La taxe professionnelle est morte, vive la...

Par Mirko Hayat, professeur affilié, HEC Paris  |   |  651  mots
Par Mirko Hayat, professeur affilié, HEC Paris.

La taxe professionnelle (TP) n'en finit pas de mourir. Sa disparition a été annoncée maintes fois, mais on a surtout assisté à de multiples ravaudages qui ont conduit à un prélèvement incompréhensible et excessivement concentré sur une partie du secteur productif. Cette évolution a été initiée en 1998 par le ministre de l'Economie d'alors, Dominique Strauss-Kahn, qui a supprimé la partie de la taxe qui frappait les salaires (en moyenne 4% de la masse salariale).

Cet objectif fort louable n'aurait dû être que le prélude à la suppression de la TP. Mais ce projet n'est jamais arrivé à son terme, si bien que l'on a conservé un prélèvement totalement déséquilibré ne frappant que les investissements, c'est-à-dire les immobilisations corporelles. Cette réforme a été suivie en 2004 par l'annonce par le président Jacques Chirac de la suppression de la taxe, qui s'est en fait traduite par une imposition progressive et non immédiate des nouveaux investissements.

Elle s'est poursuivie avec le président Nicolas Sarkozy, qui a annoncé en 2008 l'exonération de la taxe pour les acquisitions d'immobilisations à compter du 23 octobre 2008. Ainsi, avec la loi de finances rectificative pour 2008, nous sommes passés d'une taxe sur les investissements à une taxe sur les vieux investissements?! Précisons que ces allégements sont pratiquement totalement compensés par l'Etat aux collectivités locales.

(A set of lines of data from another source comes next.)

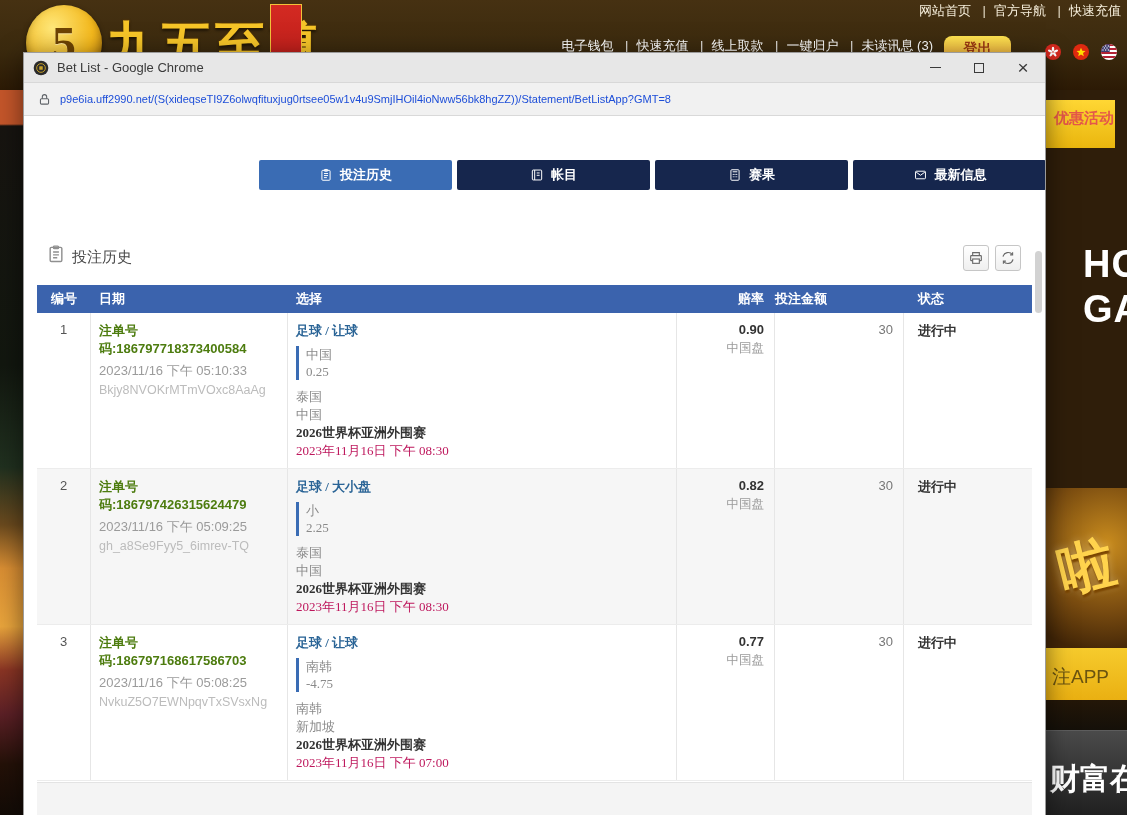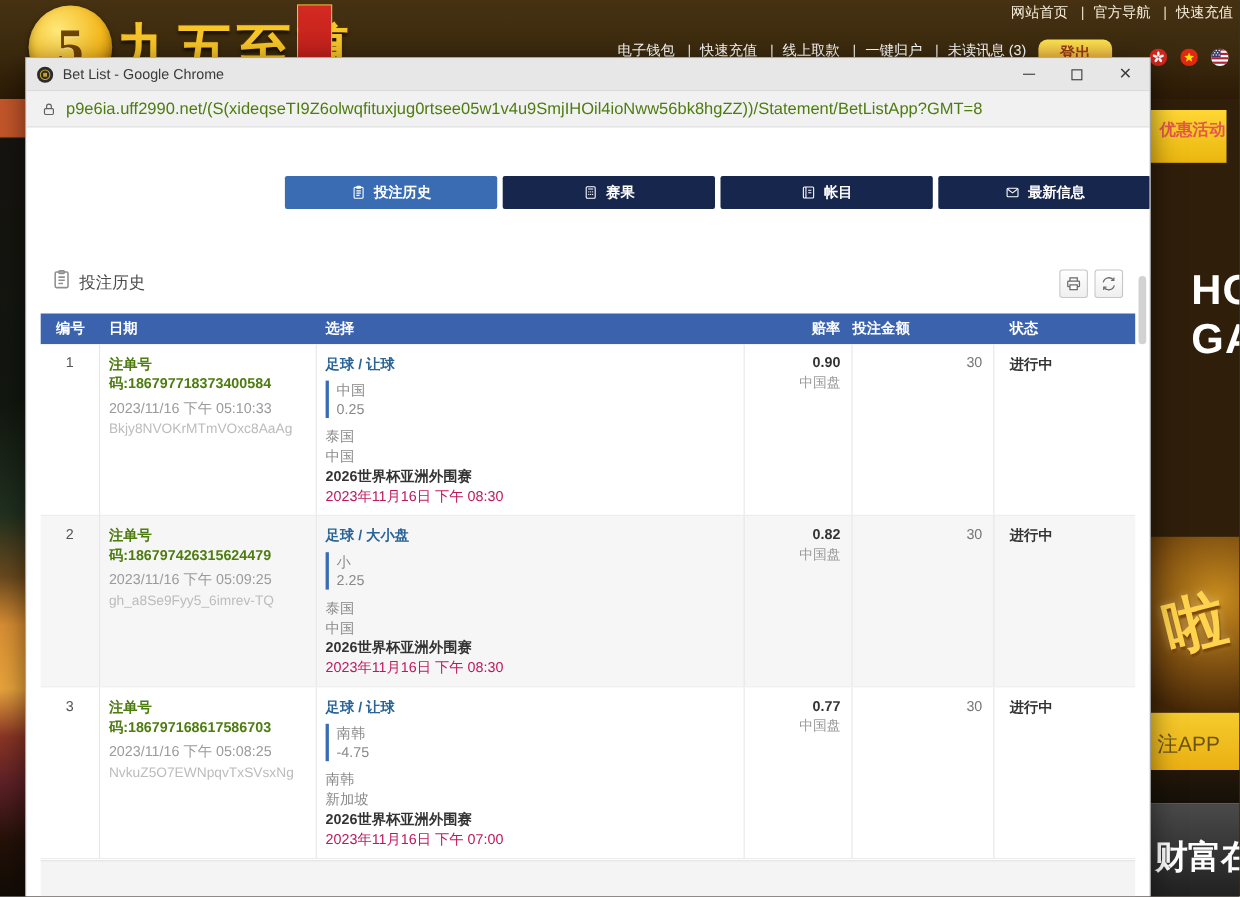"p9e6ia.uff2990.net/(S(xideqseTI9Z6olwqfi" .url-text { color: #4d7c0f -> #1d4ed8; font-size: 15px -> 11px }
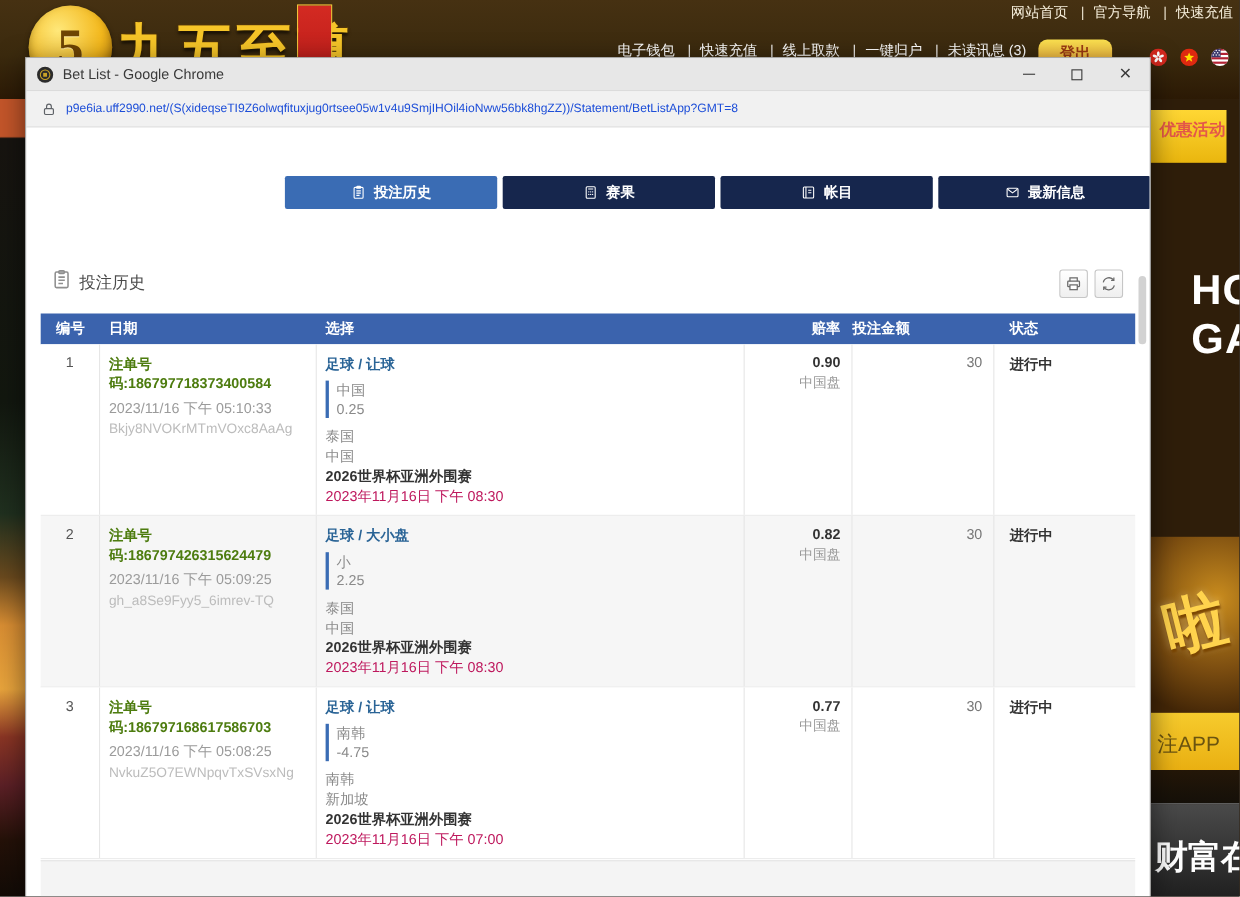"赛果" div.tab { order: before "帐目" -> after "帐目" }
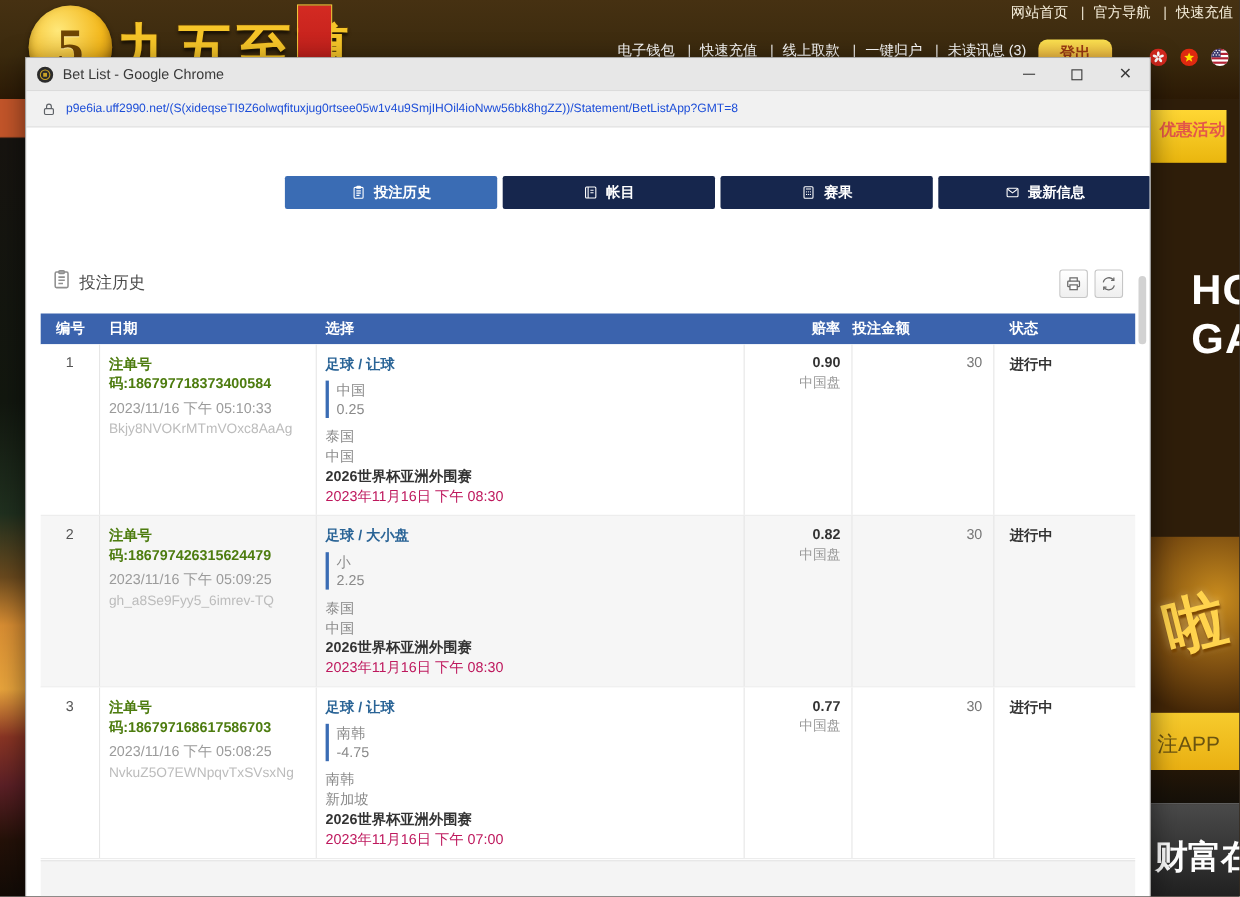"足球 / 让球" .c-pick { font-family: none -> Liberation Serif, serif }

Pour des raisons de simple logique, cette situation n'est plus tenable. C'est pourquoi l'annonce faite par le président de la république le 5 février d'une suppression de la TP en 2010 n'a pu surprendre. A quelles conditions celle-ci peut-elle aboutir et ne pas rester lettre morte comme les précédentes??

Il faut d'abord tenir compte des contraintes constitutionnelles. Depuis la révision de la Constitution du 28 mars 2003, le législateur ne peut supprimer une ressource fiscale revenant aux collectivités sans lui substituer une ressource fiscale équivalente. La taxe professionnelle doit donc être remplacée par un impôt au rendement conséquent. Cette exigence constitutionnelle va d'ailleurs de pair avec le rôle de premier plan que jouent toutes les collectivités locales dans le soutien à la relance de l'économie, par leurs investissements en infrastructures, en logements, leur aide aux publics en difficulté, etc.

Ensuite, ce nouvel impôt doit être consensuel, c'est-à-dire qu'il ne peut se bâtir sans l'assentiment des trois acteurs que sont les collectivités locales, les entreprises et l'Etat. Enfin, il doit préserver le lien fiscal entre les entreprises et le territoire sur lequel elles agissent et créent de la valeur, et sans lequel elles risqueraient de n'être vécues que comme une nuisance.

Un tel "mouton à cinq pattes" répondant à ce cahier des charges existe peut-être dans les cartons de Bercy. Il s'agit des conclusions de la commission présidée par Olivier Fouquet, qui avait ébauché une piste de réforme assez consensuelle où l'impôt local des entreprises reposerait pour une part sur une assiette foncière, et pour une autre part sur la valeur ajoutée produite. Le principal obstacle qui a empêché sa mise en ?uvre a été l'importance des transferts de charges entre contribuables et de ressources entre les collectivités locales que cela supposerait.

Mais il faut impérativement franchir cet obstacle. C'est pourquoi la solution pourrait passer, en premier lieu et rapidement, par une simulation "grandeur nature" de ces transferts permettant de les estimer précisément, et une entrée en vigueur progressive par un lissage sur un nombre d'années suffisant pour rendre la réforme supportable. Dans un premier temps, ce lissage pourrait s'opérer avec l'aide de l'Etat, ce qui permettrait d'en réduire la durée. Ainsi la TP pourrait être réellement supprimée dès 2010 et remplacée aussitôt par un prélèvement moderne équilibré et accepté par tous, car équitablement réparti.